Revis Wentworth got out and cast a cautionary look toward the front door of the Pickett home.

“Daisy is inside and she’s harmless,” Joe said to him.

“Supposedly, so was the dog that bit me. I needed eleven stitches,” Wentworth said back.

Joe shrugged.

Wentworth said, “We got a report that there’s been a massacre on BLM land.”

Wentworth was slight, serious, and more than a little in love with his position, Joe thought. He was pale and wore black-framed hipster glasses. Joe had never seen him smile or make a joke. Wentworth always wore a sport jacket, but kept it unbuttoned so the people he met could see the semiauto hanging from a shoulder holster underneath. As one of 250 special agents for the USFW, he was authorized to carry a weapon.

“Yup,” Joe said, gesturing toward the foothills to the west. “Lek Sixty-four. I counted twenty-one dead birds.”

“My God, an entire lek,” Hatch said, covering her open mouth with her hand as she gasped. “That’s horrible.”

“Were you going to inform ISGTF about it at any point?” Wentworth asked. He pronounced the acronym “Izg-Tiff.”

“Probably.”

“Is there some reason you didn’t call right away?”

“By the time I had thought about it, I checked my watch and it was already after five,” Joe said. It was a dig, but it was also true.

“You have my cell phone number,” Wentworth said.

“Actually, I don’t.”

“Please,” Hatch said, stepping between them. “Let’s settle this later. We’re talking about an entire lek of sage grouse.”

“This is nothing more than a provocation,” Wentworth said, shaking his head. Joe eyed him carefully to determine that he was talking about the slaughter and not about him.

“I wouldn’t read too much into it yet,” Joe said, sidling past the special agents so that he was positioned to open his gate and go inside. He hoped they would let him. He said, “I gathered evidence and took a bunch of photos. I’ve got spent shotgun shells, tire tracks, and maybe even a DNA sample. It looked to me like a couple of yahoos stumbled onto those birds and went postal.
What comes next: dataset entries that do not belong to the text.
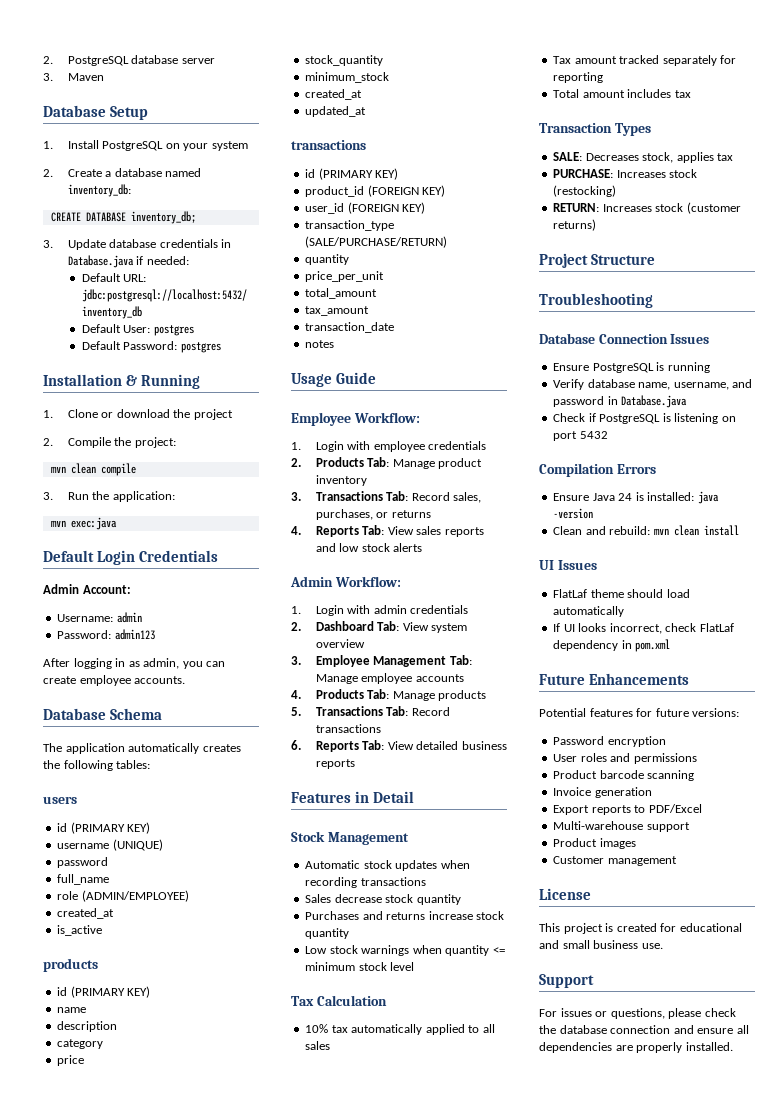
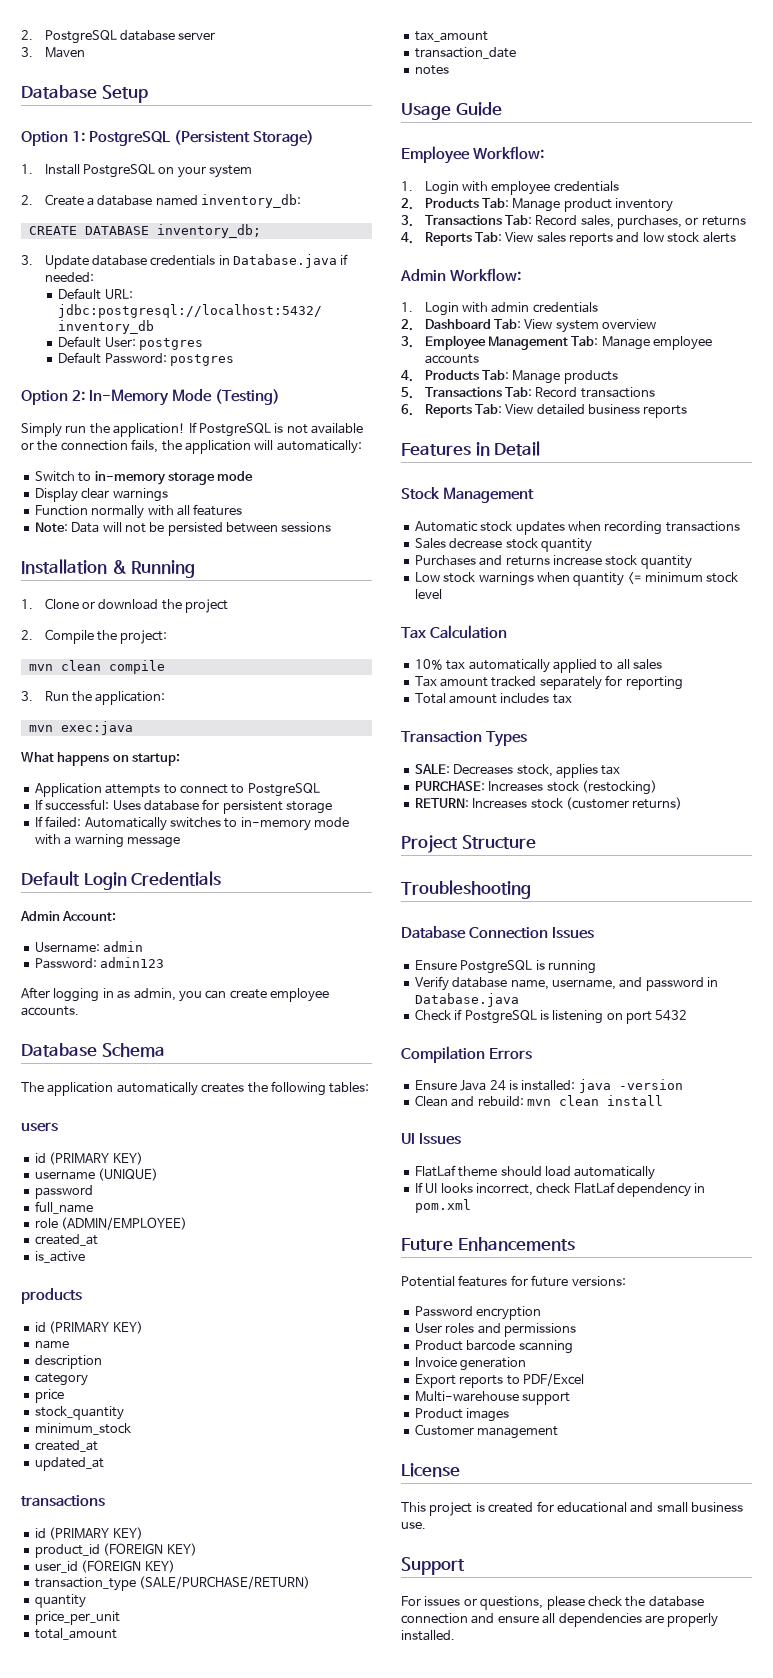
+ Option 1: PostgreSQL (Persistent Storage)
+ Option 2: In-Memory Mode (Testing)
+ Simply run the application! If PostgreSQL is not available or the connection fails, the application will automatically:
+ Switch to in-memory storage mode
+ Display clear warnings
+ Function normally with all features
+ Note: Data will not be persisted between sessions
+ What happens on startup:
+ Application attempts to connect to PostgreSQL
+ If successful: Uses database for persistent storage
+ If failed: Automatically switches to in-memory mode with a warning message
We’ll get ’em.”

“Locals, no doubt,” Wentworth said with disdain.

“Probably.”

“You’ll need to turn over all the items you found so we can send them to our forensics lab,” Wentworth said.

“I’m sending them to our own lab in Laramie on Monday,” Joe said, annoyed with Wentworth’s attitude. “They’re the best when it comes to wildlife crimes.”

“Do you want me to go over your head?” Wentworth asked, arching his eyebrows.

“Go ahead,” Joe said with a flash of anger. Then he took a breath and said, “Revis, why can’t we talk to each other like a couple of adults? Why do you need to act like the federal alpha dog? I know how to do my job, and we’re just talking about sage grouse here.”

It was another shot.

“Just sage grouse,”
Wentworth repeated, as if he couldn’t believe Joe’s insolence. “I suppose if you spend every day with hunters and dead animals, a few dead birds don’t seem like much. Did you forget the entire population is on the brink?”

Hatch put her hand on Wentworth’s shoulder and said to Joe, “There’s no reason we can’t work together on this, is there?”

“No, of course not. By the way, how did you find out about the incident?”

“Someone called our tip line,” Wentworth said.

“Who?”

“It was anonymous.”

“Male? Female? Age? That area up there where I found the birds isn’t a place where someone would just happen by.”

“I can’t give you any of that without authorization,” Wentworth said, looking over the top of his hipster glasses. “But we need you to take us up there to Lek Sixty-four.”

“Really?”

“We don’t want to get lost. You can guide us there.”

“There you go again,” Joe said. “Giving me another order I’m going to ignore.”